不器用な殉愛
「全員、油断するんじゃない——弓、用意!」

 いつもの口調をがらりと脱ぎ捨てたクラーラ院長が、素早く指示を出している声が納屋の中まで聞こえてくる。

 ディアヌは身体を丸めるようにした。右側にジゼル、左側にルディガーがいて、二人ともぴったりと身体をくっつけている。

 二人の体温に少しだけ安堵したけれど、ジゼルの手がかたかたと震えているのがわかる。

「どうした? 怖いのか」

「あ、当たり前よ……おばあ様は落ち着いているけど、私は戦場になんか出たことがないんだから」

「お前みたいな子供が戦場には出ないだろ」

「あんただって子供じゃないの」

「俺は、もう十六だ」

 一人じゃない——一人じゃないというだけで、こんなにも心が強くなる。

「ここにいるのは、尼さんばかりだ。いいな、根こそぎ奪え!」

 物騒な言葉が聞こえて、ディアヌはそっとルディガーの顔を見上げる。彼がきゅっと手を握りしめるのがわかった。

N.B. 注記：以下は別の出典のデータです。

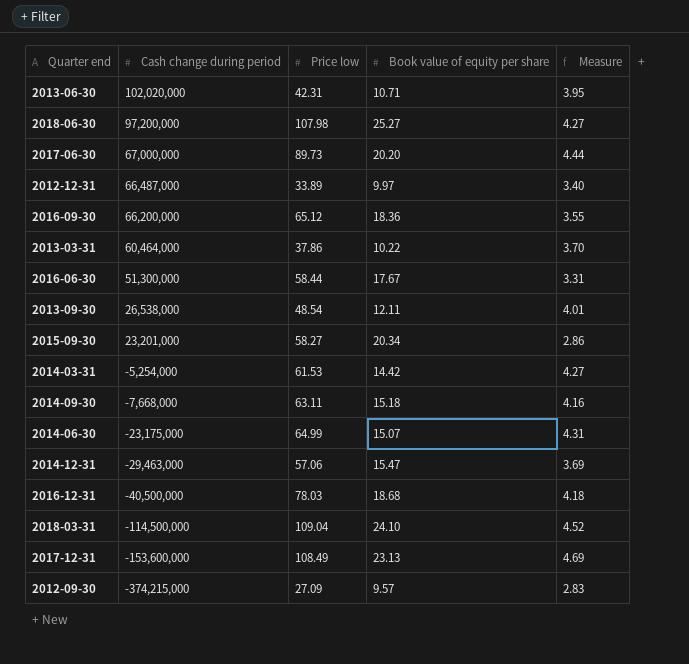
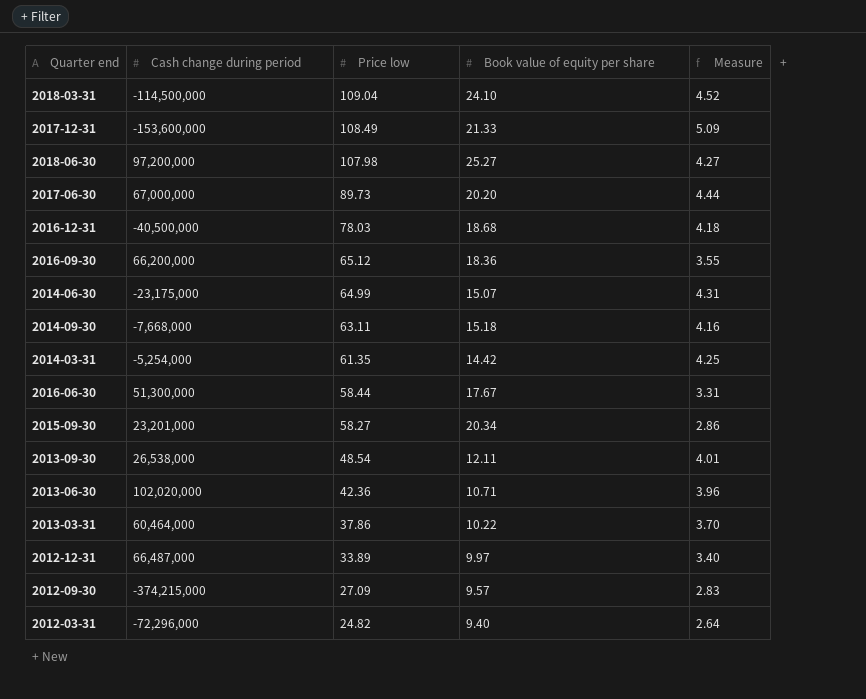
row order: Cash change during period descending -> Price low descending
row 2014-12-31: -29,463,000 | 57.06 | 15.47 | 3.69 -> none
2017-12-31 | Book value of equity per share: 23.13 -> 21.33
2017-12-31 | Measure: 4.69 -> 5.09
2014-03-31 | Price low: 61.53 -> 61.35
2014-03-31 | Measure: 4.27 -> 4.25
2013-06-30 | Price low: 42.31 -> 42.36
2013-06-30 | Measure: 3.95 -> 3.96
row 2012-03-31: none -> -72,296,000 | 24.82 | 9.40 | 2.64

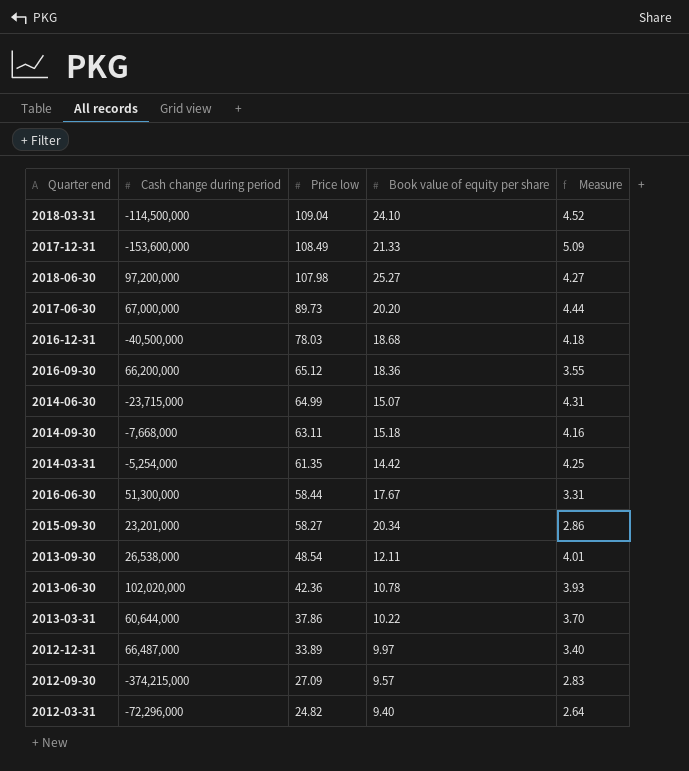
2014-06-30 | Cash change during period: -23,175,000 -> -23,715,000
2013-06-30 | Book value of equity per share: 10.71 -> 10.78
2013-06-30 | Measure: 3.96 -> 3.93
2013-03-31 | Cash change during period: 60,464,000 -> 60,644,000

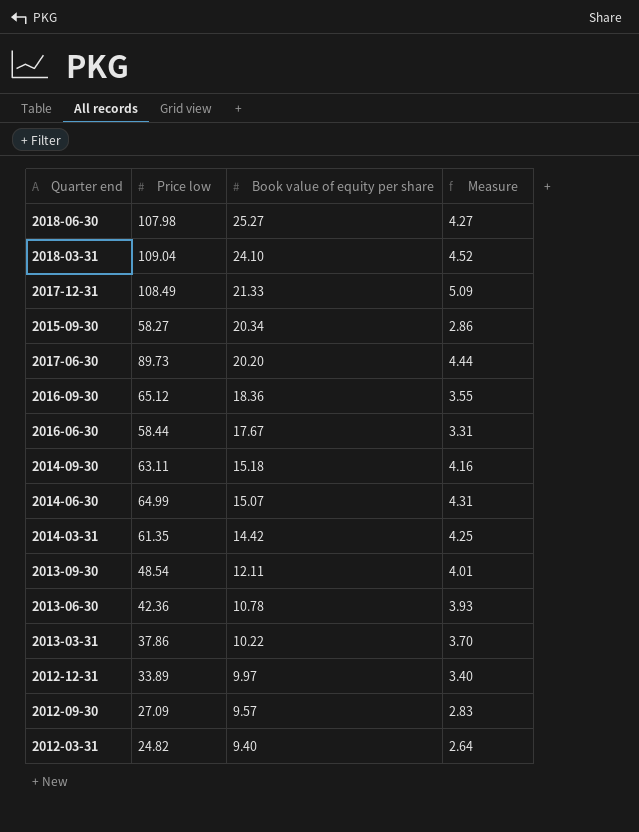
row order: Price low descending -> Book value of equity per share descending
column Cash change during period | position: 2 -> none
row 2016-12-31: -40,500,000 | 78.03 | 18.68 | 4.18 -> none

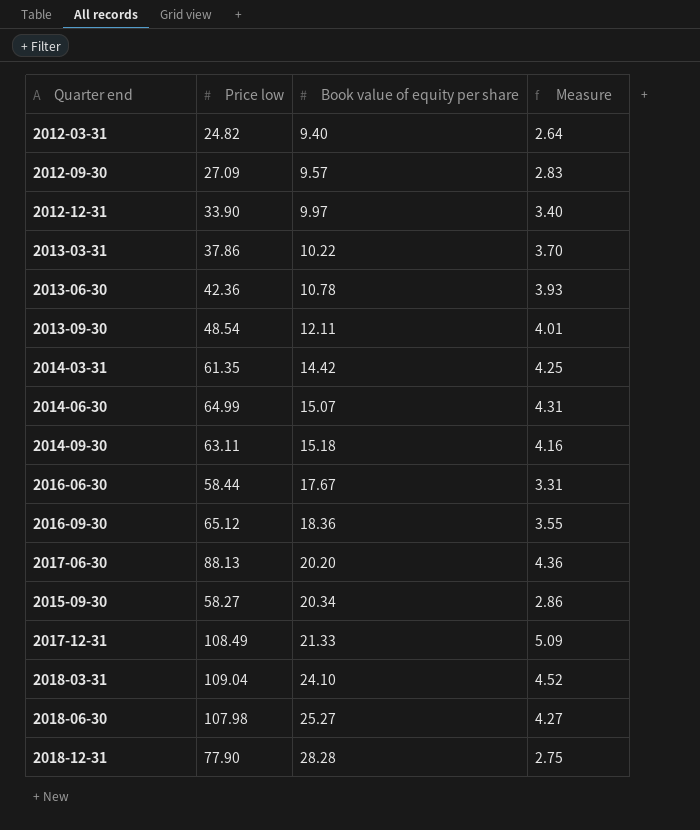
row order: Book value of equity per share descending -> Book value of equity per share ascending
2012-12-31 | Price low: 33.89 -> 33.90
2017-06-30 | Price low: 89.73 -> 88.13
2017-06-30 | Measure: 4.44 -> 4.36
row 2018-12-31: none -> 77.90 | 28.28 | 2.75

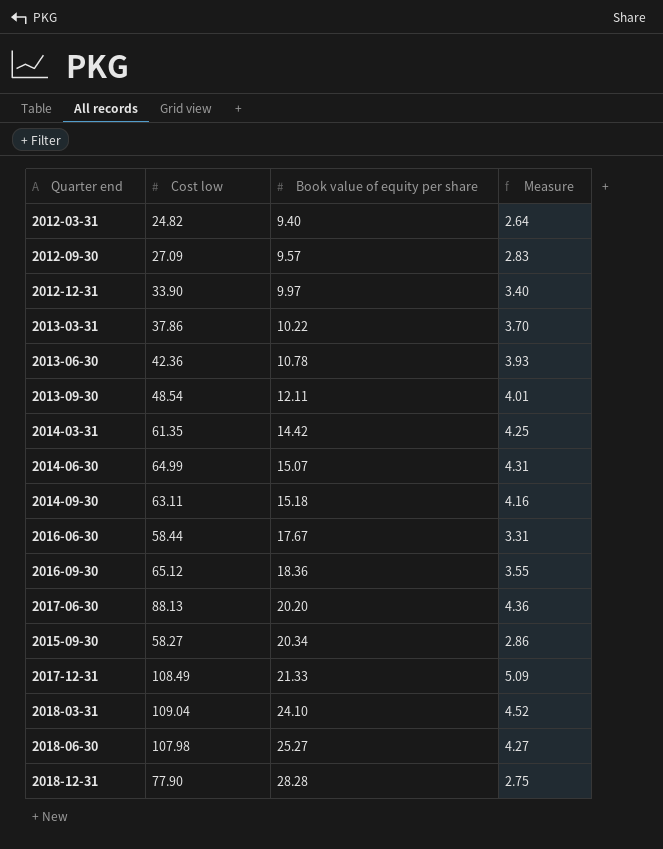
column name: Price low -> Cost low

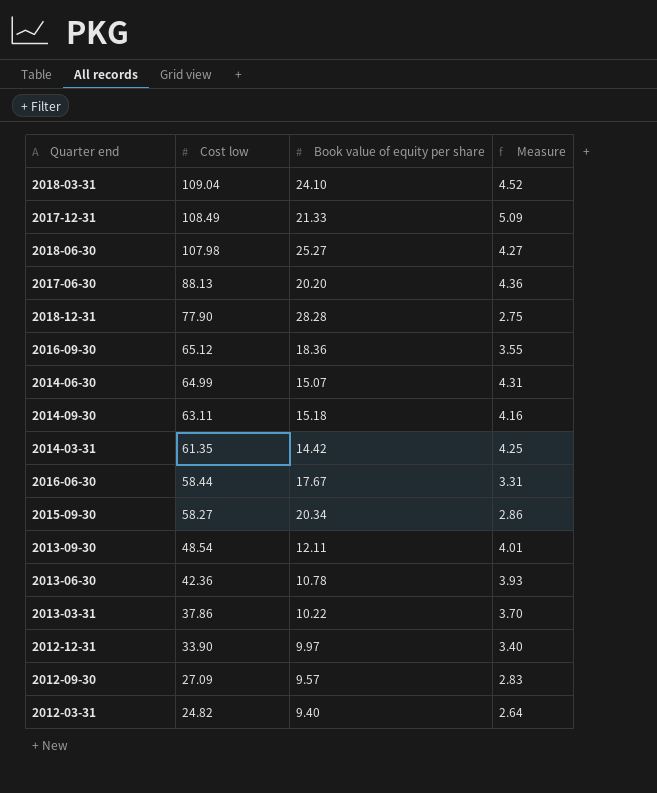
row order: Book value of equity per share ascending -> Cost low descending

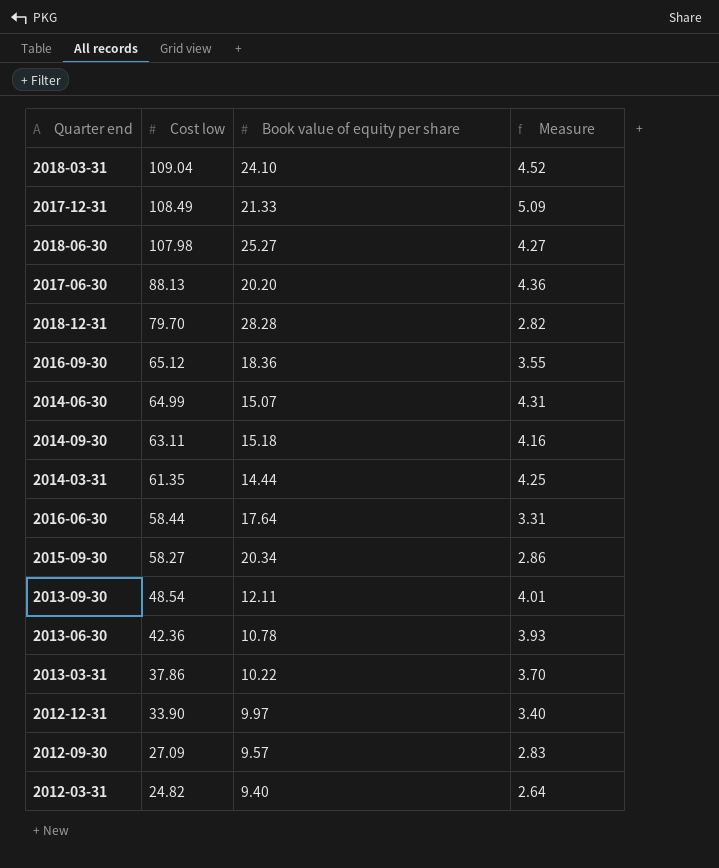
2018-12-31 | Cost low: 77.90 -> 79.70
2018-12-31 | Measure: 2.75 -> 2.82
2014-03-31 | Book value of equity per share: 14.42 -> 14.44
2016-06-30 | Book value of equity per share: 17.67 -> 17.64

 ディアヌには何もできないから、せめて、彼の手に自分の手を重ねる。

「……姫様」

 反対側の手を、ジゼルが握ってくれた。聞こえてくるのは男女の怒声、悲鳴、そして、ものが破壊される音。

「——俺のせいだ」

 ルディガーが唇を噛み締めた。

「俺のせいで、こんな迷惑を——」

「ルディガーのせいじゃない」

 あまりルディガーのことをよく思っていないように見えたジゼルが、ゆっくりと口を開いた。